── Extracted records ──

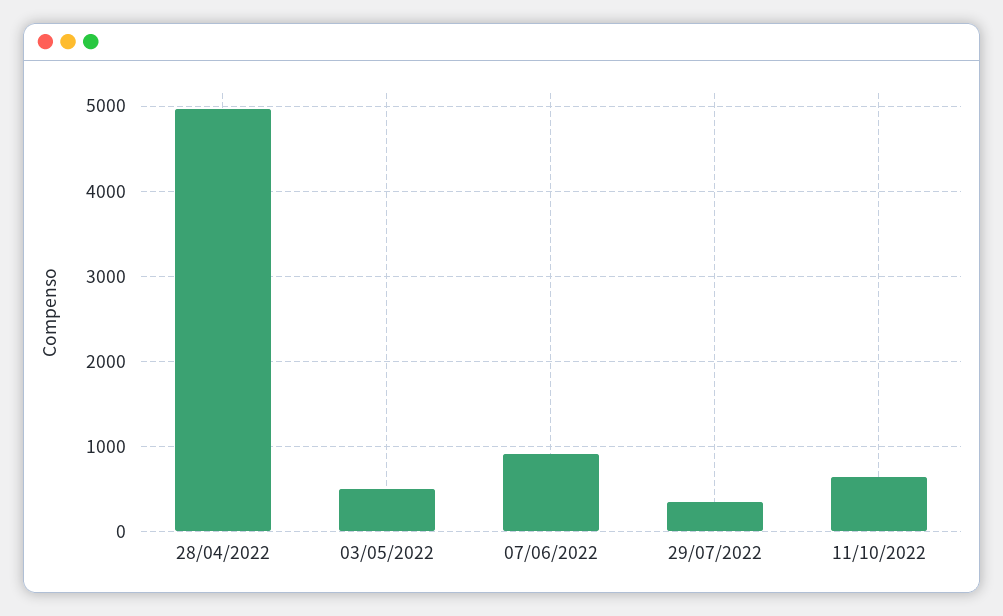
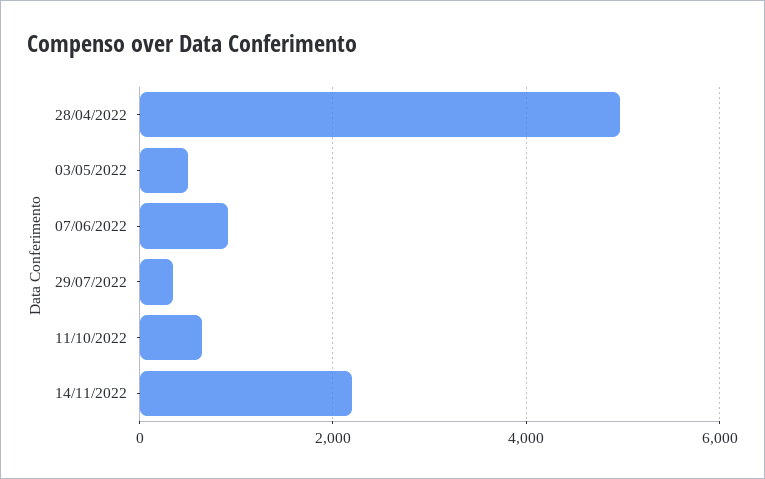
14/11/2022: none -> 2200

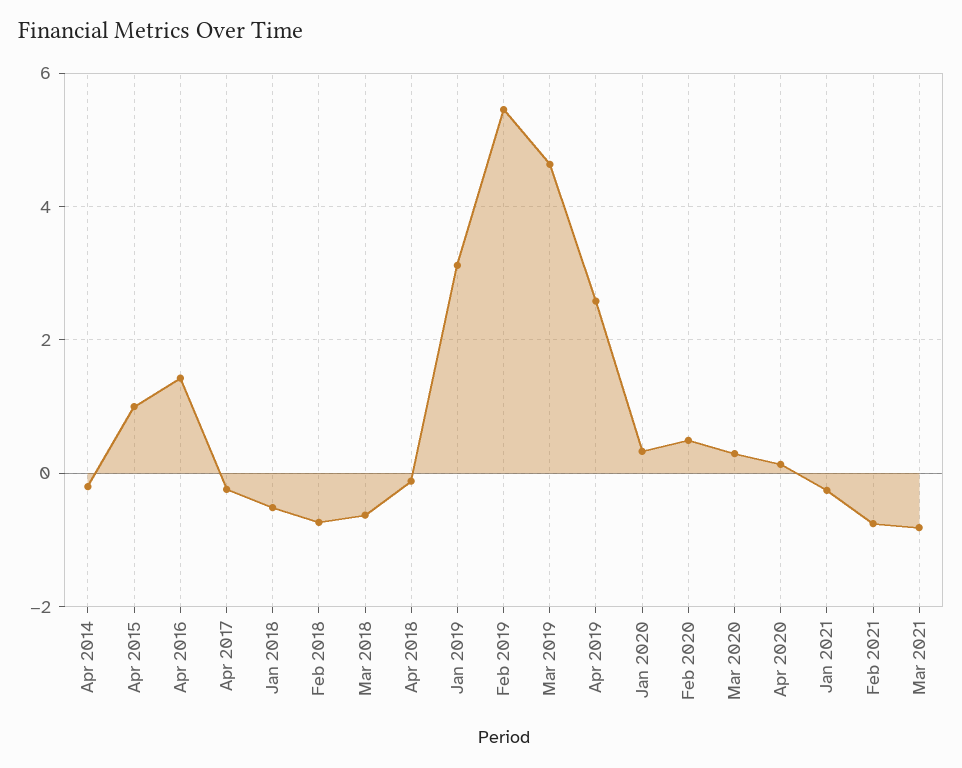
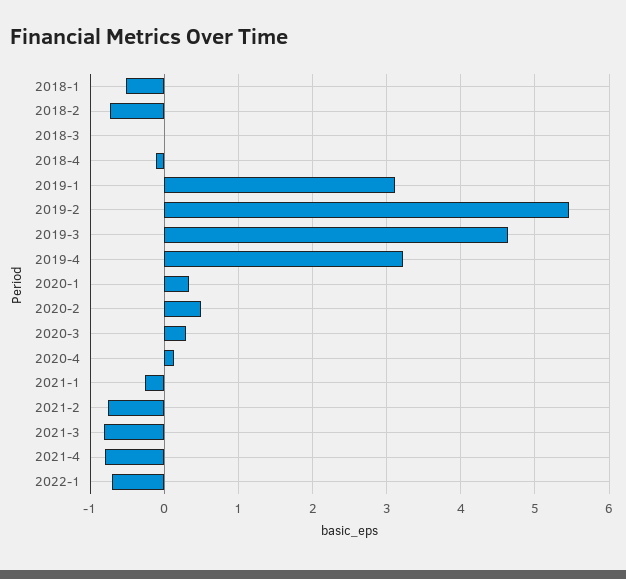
Apr 2014: -0.2 -> none
Apr 2015: 1 -> none
Apr 2016: 1.4 -> none
Apr 2017: -0.2 -> none
Mar 2018: -0.6 -> 0
Apr 2019: 2.6 -> 3.2
2021-4: none -> -0.8
2022-1: none -> -0.7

───

Task description: Reprint the data verbatim, pictures excluded.

Response for this exercise:
14/11/2022: none -> 2200

Apr 2014: -0.2 -> none
Apr 2015: 1 -> none
Apr 2016: 1.4 -> none
Apr 2017: -0.2 -> none
Mar 2018: -0.6 -> 0
Apr 2019: 2.6 -> 3.2
2021-4: none -> -0.8
2022-1: none -> -0.7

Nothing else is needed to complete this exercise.